Background The devastating effect of malaria in pregnancy (MIP) is mitigated by periodical administration of intermittent preventive treatment in pregnancy with sulfadoxine-pyrimethamine (IPTp-SP). Possibility of emergence of Plasmodium parasites resistant to SP portends a threat to pregnant women living in malaria endemic regions. This was an EDTCP2 funded study to assess the effect and prevalence of Plasmodia resistance to SP in selected Nigerian communities.

Methods Consenting pregnant, gestational age 16–29 weeks, having met the inclusion/exclusion criteria were enrolled into one of the 5 study centres within Ikenne and Remo North LGA, Ogun State. Subjects were screened for malaria using microscopy, RDT and PCR, from enrolment to delivery. Positive malaria parasite samples were further analysed for Plasmodium falciparum dihydrofolate-reductase (Pfdhfr) and Plasmodium falciparum dihydropteroate-synthase (Pfdhps) mutations. All result were entered into REDCap® database and statistical analysis done using Microsoft Excel® 2019 and Stata 17®.

Results A total of 520 women, mean gestational age of 21 weeks were enrolled. Participants had average of 4 visits and 4 doses of SP before delivery. The prevalence of malaria parasitaemia was 2.9%, 4.8% and 35.5% using microscopy, RDT and PCR analysis respectively. There were 87 (19.4%) clinical malaria and 361 (80.6%) asymptomatic cases during the study.
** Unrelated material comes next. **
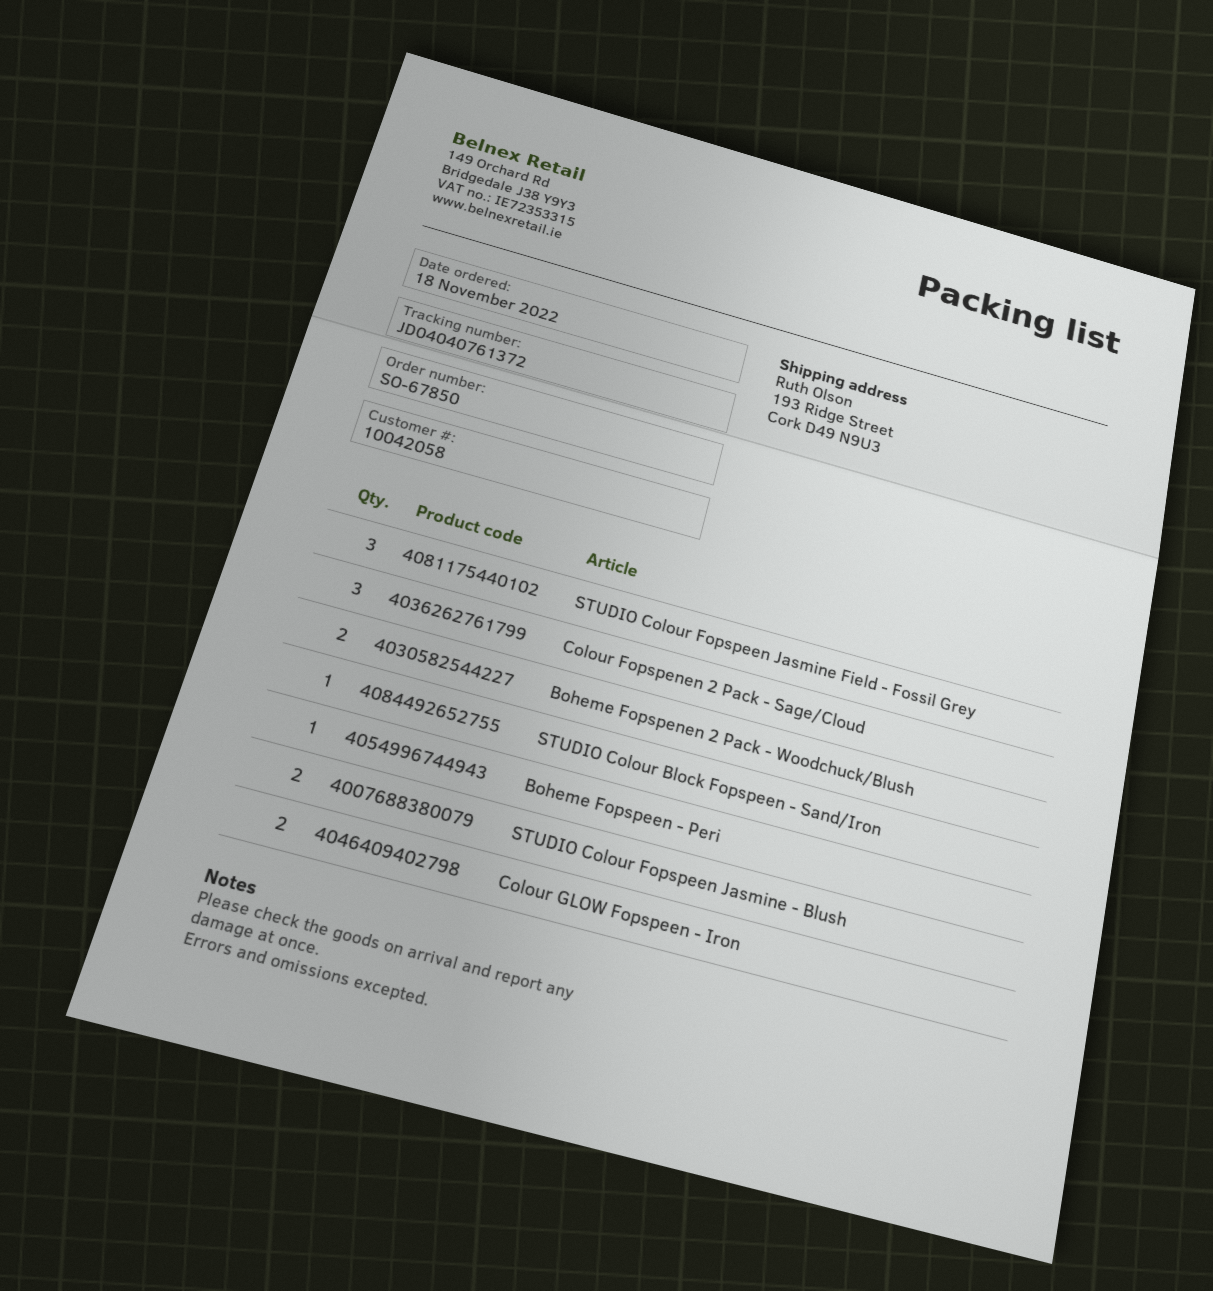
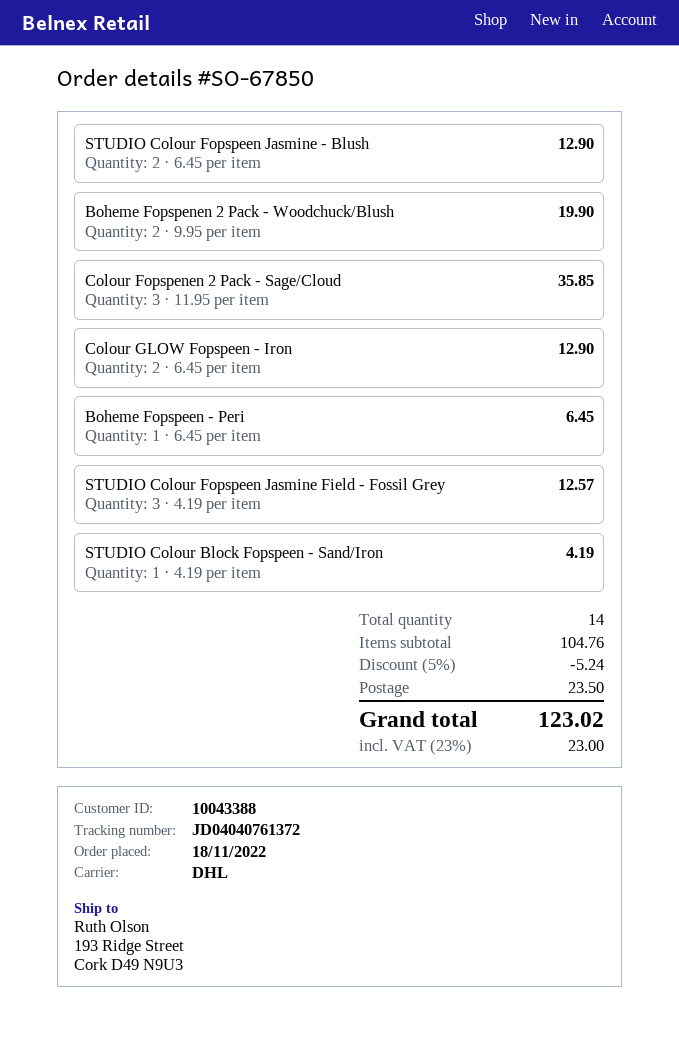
customer number: 10042058 -> 10043388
A total of 114 malaria positive samples were analysed for mutations. 51.8% were positive for mutations, while 4-points mutations were most prevalent (14.0%) and 4.4% had all 10-points mutations for Pfdhfr and Pfdhps. There were significantly more Pfdhfr mutations than Pfdhps and significantly higher mutations at enrolment.

Conclusion The prevalence of clinical malaria was low considering Nigeria is endemic for the disease, but high asymptomatic cases. Higher Pfdhfr/Pfdhps mutations were seen at enrolment. This study is the first to report the use of 6 doses of IPT-SP and all 10-points mutations for Pfdhfr/Pfdhps, which are definitive markers for SP resistance.